During QCon San Francisco 2025, Jeremy Edberg and Qian Li from DBOS presented a non-conventional architectural approach to workflow orchestration: treating PostgreSQL not just as a data store, but as the orchestration layer itself. Their talk addressed a persistent problem in distributed systems: workflows frequently fail, recovery mechanisms are complex, and visibility into workflow state remains challenging.
According to the speakers, modern applications routinely write workflows, but current solutions struggle with fundamental challenges. Failures occur frequently, existing orchestration tools lack adequate visibility into what’s happening, and coordination logic becomes scattered across multiple systems. “Your database is all you need,” Li noted, pointing to the reality that most teams already have most of the infrastructure to implement workflow support themselves, given an application-level “workflow wrapper” library.
The challenges of external orchestration
The DBOS Transact approach, available as an open-source library under an MIT license for Python, TypeScript, Go, and Java, inverts the traditional architecture stack. Instead of building orchestration layers on top of databases, workflows translate directly into database operations.
The Transact approach – an App Server with a library performing distributed orchestration using the database
The library relies on a checkpoint system. Before executing any workflow step, the system records the input to the database, and after each step execution, it checkpoints the output. When interruptions occur, workflows can resume from the last successful checkpoint rather than restarting from scratch. This approach leverages PostgreSQL’s ACID properties to guarantee exactly-once execution semantics without requiring separate orchestration infrastructure.
The database-backed approach enables several practical capabilities that address everyday operational challenges. Workflow management becomes possible through standard SQL queries, allowing teams to list, search, cancel, and resume workflows directly through database operations. The presenters also demonstrated a “fork” capability for debugging production issues: teams can restart a workflow from a specific step by copying the original inputs and outputs up to that step into a new workflow, and replay execution with updated code. This process greatly simplifies fixing bugs and replaying events to apply the fix.
Fixing Bugs with Forks on Transact
The speakers also acknowledged several challenges inherent to this approach. Lock contention emerges as a primary concern when multiple workers pull tasks from the same queue, potentially degrading performance. The team addresses this through PostgreSQL’s “FOR UPDATE SKIP LOCKED” clause, which allows each worker to select and lock only unlocked workflow rows, enabling efficient concurrent processing.

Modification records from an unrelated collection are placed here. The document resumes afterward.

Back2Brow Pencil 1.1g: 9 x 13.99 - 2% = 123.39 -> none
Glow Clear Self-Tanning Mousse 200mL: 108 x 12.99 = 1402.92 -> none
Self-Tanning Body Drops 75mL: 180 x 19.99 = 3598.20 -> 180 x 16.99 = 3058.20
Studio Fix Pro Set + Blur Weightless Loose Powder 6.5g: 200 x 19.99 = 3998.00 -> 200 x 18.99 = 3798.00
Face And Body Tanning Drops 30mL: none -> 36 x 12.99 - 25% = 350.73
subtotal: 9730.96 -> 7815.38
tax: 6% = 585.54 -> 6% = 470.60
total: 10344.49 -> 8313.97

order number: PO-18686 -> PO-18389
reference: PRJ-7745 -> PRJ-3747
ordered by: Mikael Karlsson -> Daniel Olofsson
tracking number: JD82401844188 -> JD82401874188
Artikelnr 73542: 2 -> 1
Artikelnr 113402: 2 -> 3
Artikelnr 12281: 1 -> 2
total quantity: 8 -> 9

Decentralized cron scheduling presents another challenge: rather than maintaining a central scheduler, each worker runs the same cron scheduler and uses the scheduled time as a unique workflow identifier to ensure idempotent execution. To prevent thundering herd problems when workers wake simultaneously, the library applies random jitter to sleep intervals, distributing load and checking for workflow existence before execution.
Testing workflows also becomes more straightforward in this model. The presenters emphasized that workflows work identically in local development and production environments. Unit testing workflows is simpler because the checkpoint mechanism allows for easier mocking and state management.

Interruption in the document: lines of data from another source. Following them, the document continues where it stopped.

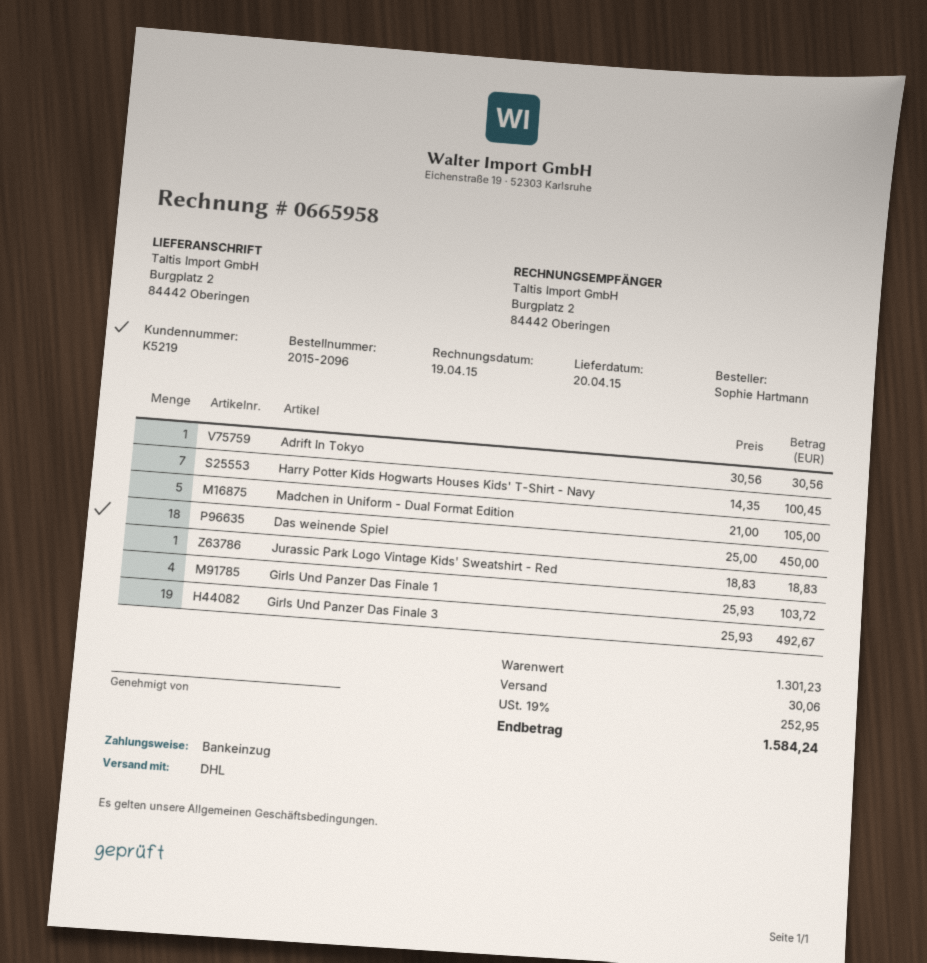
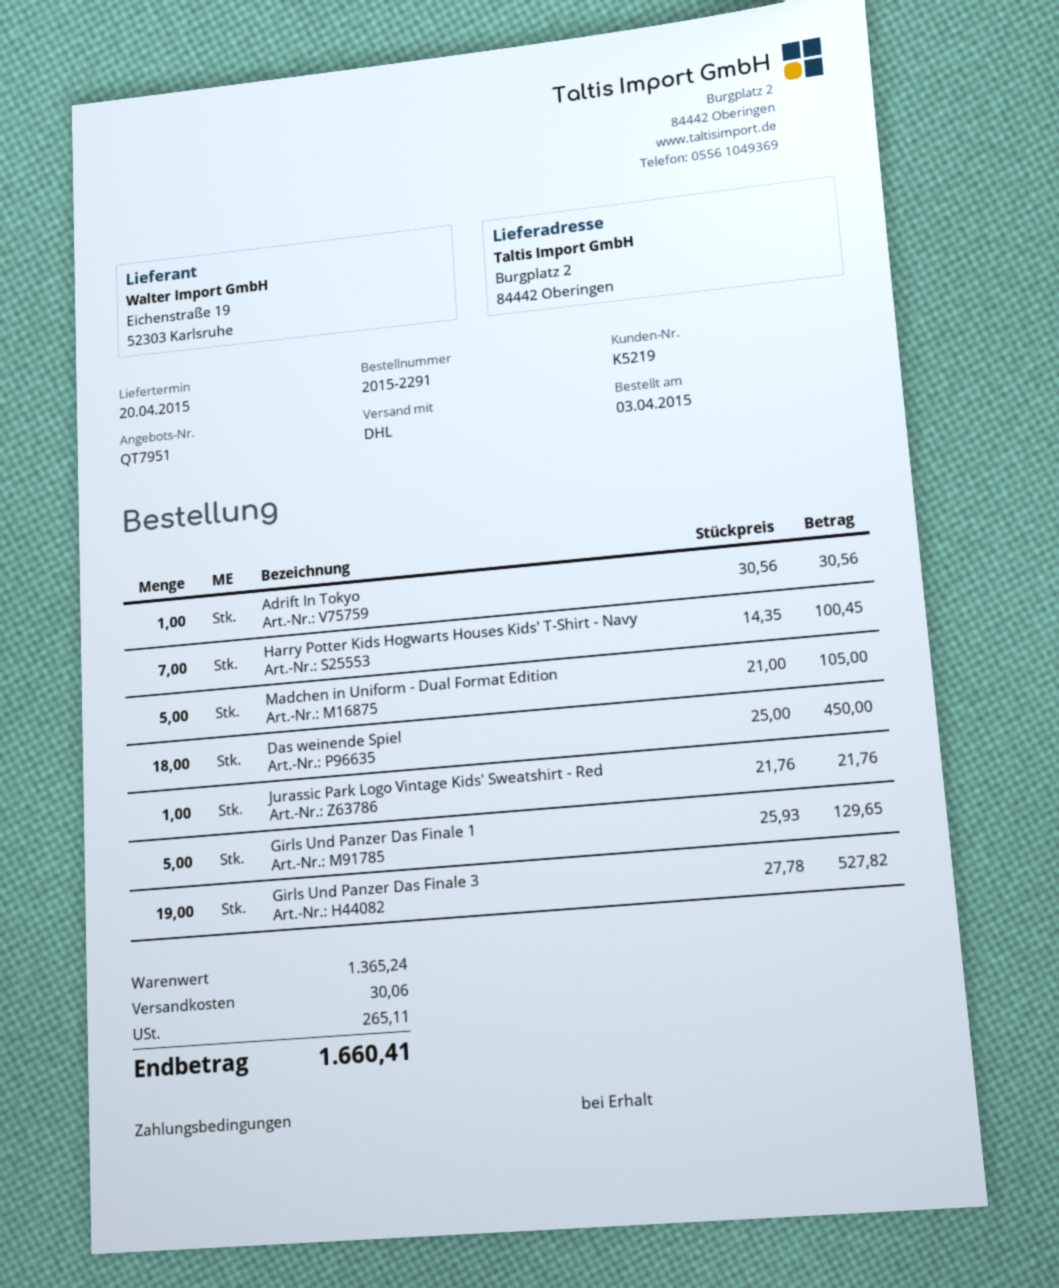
order number: 2015-2096 -> 2015-2291
Jurassic Park Logo Vintage Kids' Sweatshirt - Red: 1 x 18.83 = 18.83 -> 1 x 21.76 = 21.76
Girls Und Panzer Das Finale 1: 4 x 25.93 = 103.72 -> 5 x 25.93 = 129.65
Girls Und Panzer Das Finale 3: 19 x 25.93 = 492.67 -> 19 x 27.78 = 527.82
subtotal: 1301.23 -> 1365.24
tax: 252.95 -> 265.11
total: 1584.24 -> 1660.41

This architectural pattern has historical precedents. Windows Workflow Foundation, introduced nearly two decades ago with .NET Framework 3.0, similarly used SQL Server persistence to maintain workflow state across failures. However, that approach relied on DSL-based workflow definitions and required substantial configuration overhead, limiting adoption primarily to Microsoft’s own products. The DBOS approach differs in that it uses lightweight code annotations in mainstream languages rather than a separate workflow definition language.